O cosa dice di me, la divinità di questa narrazione, che si ostina a condurla in questi luoghi oscuri? Perché rientra nei miei poteri fare ciò che voglio, cioè iniziare una storia con un tormento più piacevole, quello prescritto da Henry James – il tormento di lui e lei, di come si erano conosciuti, di come lui avesse fatto un giro nella gioielleria di lei, di come lei gli avesse mostrato come forgiare un anello, montare una pietra preziosa, rifinire il castone, sistemare il gioiello nella teca di vetro, muovere con delicatezza la mano verso la vetrina, accoppiare un anello a un dito, guardare un uomo e una donna andare via con addosso i simboli del loro amore.

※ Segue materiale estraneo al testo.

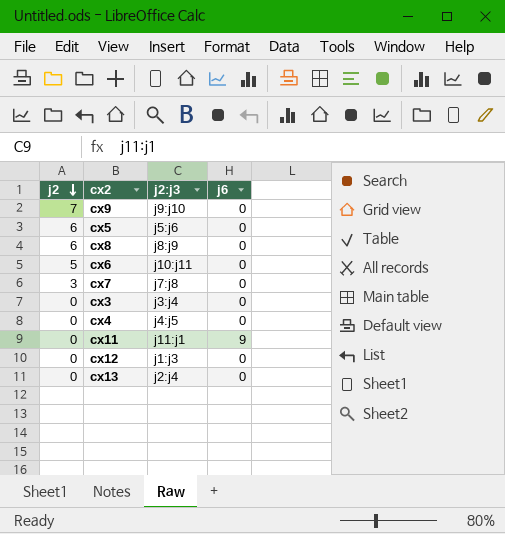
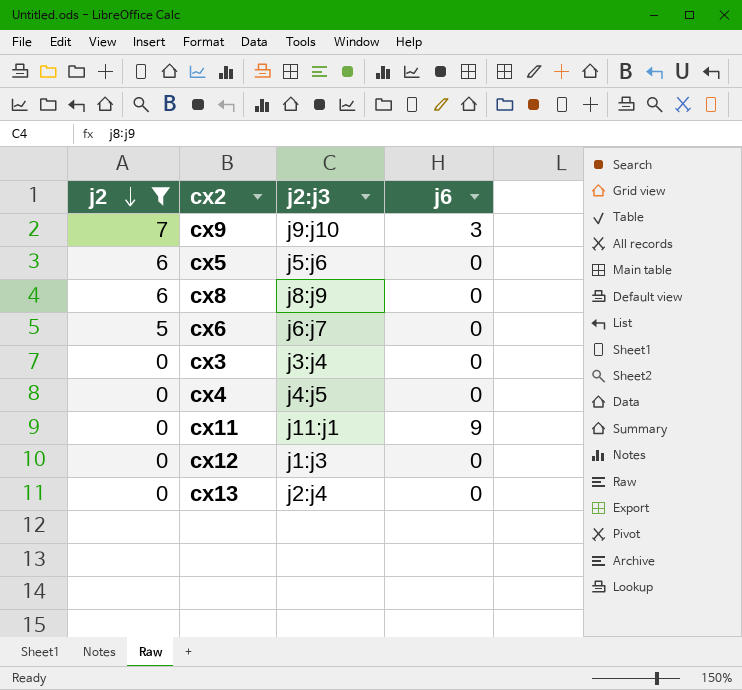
filter: none -> j2 != 3
cx9 | j6: 0 -> 3
cx6 | j2:j3: j10:j11 -> j6:j7

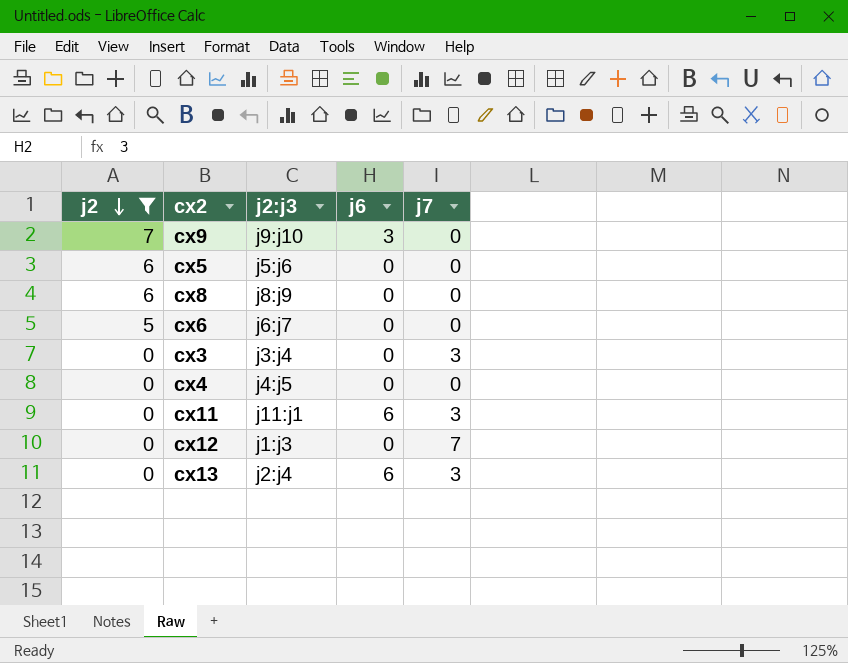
column j7 | position: none -> 5
cx11 | j6: 9 -> 6
cx13 | j6: 0 -> 6

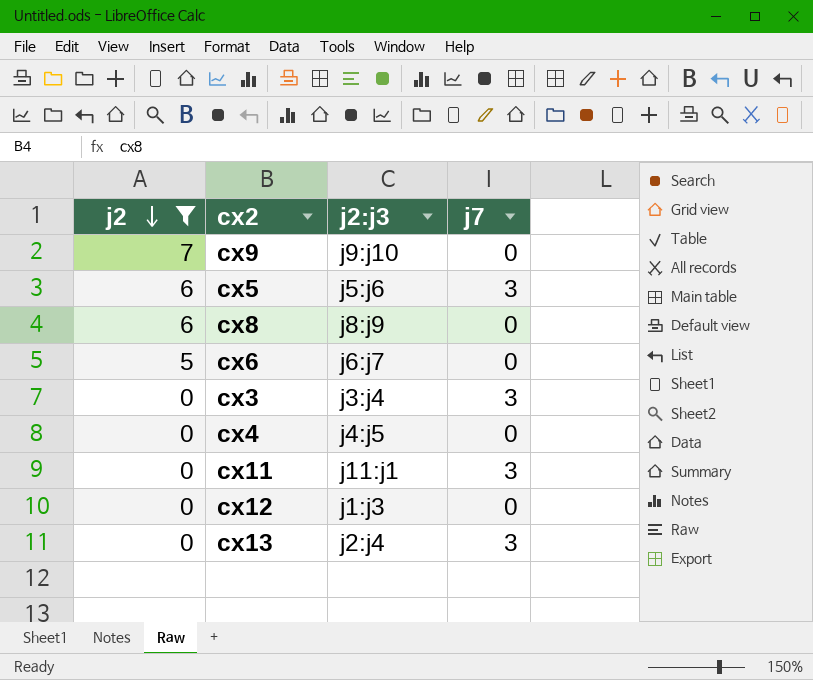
column j6 | position: 4 -> none
cx5 | j7: 0 -> 3
cx12 | j7: 7 -> 0

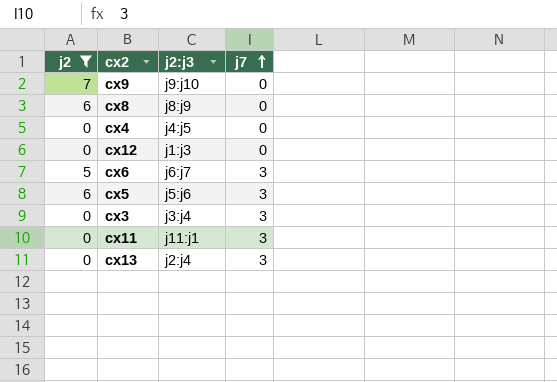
row order: j2 descending -> j7 ascending
cx6 | j7: 0 -> 3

E non potrei far finire questa storia in un mondo di speranza, lui e lei sulle rive di un lago chissà dove, lui che apre l’astuccio, le mostra l’anello che ha ordinato per lei, sicuro di aver scovato il più bravo orafo della città, consapevole del gusto raffinato di lei, e lei che approva, l’anello è delizioso quanto il suo uomo, si volta verso di lui, lo bacia, gli dice non oggi e non domani, ma verrà il giorno, lo so, lo so per certo, il nostro futuro ci riserva qualcosa di bello?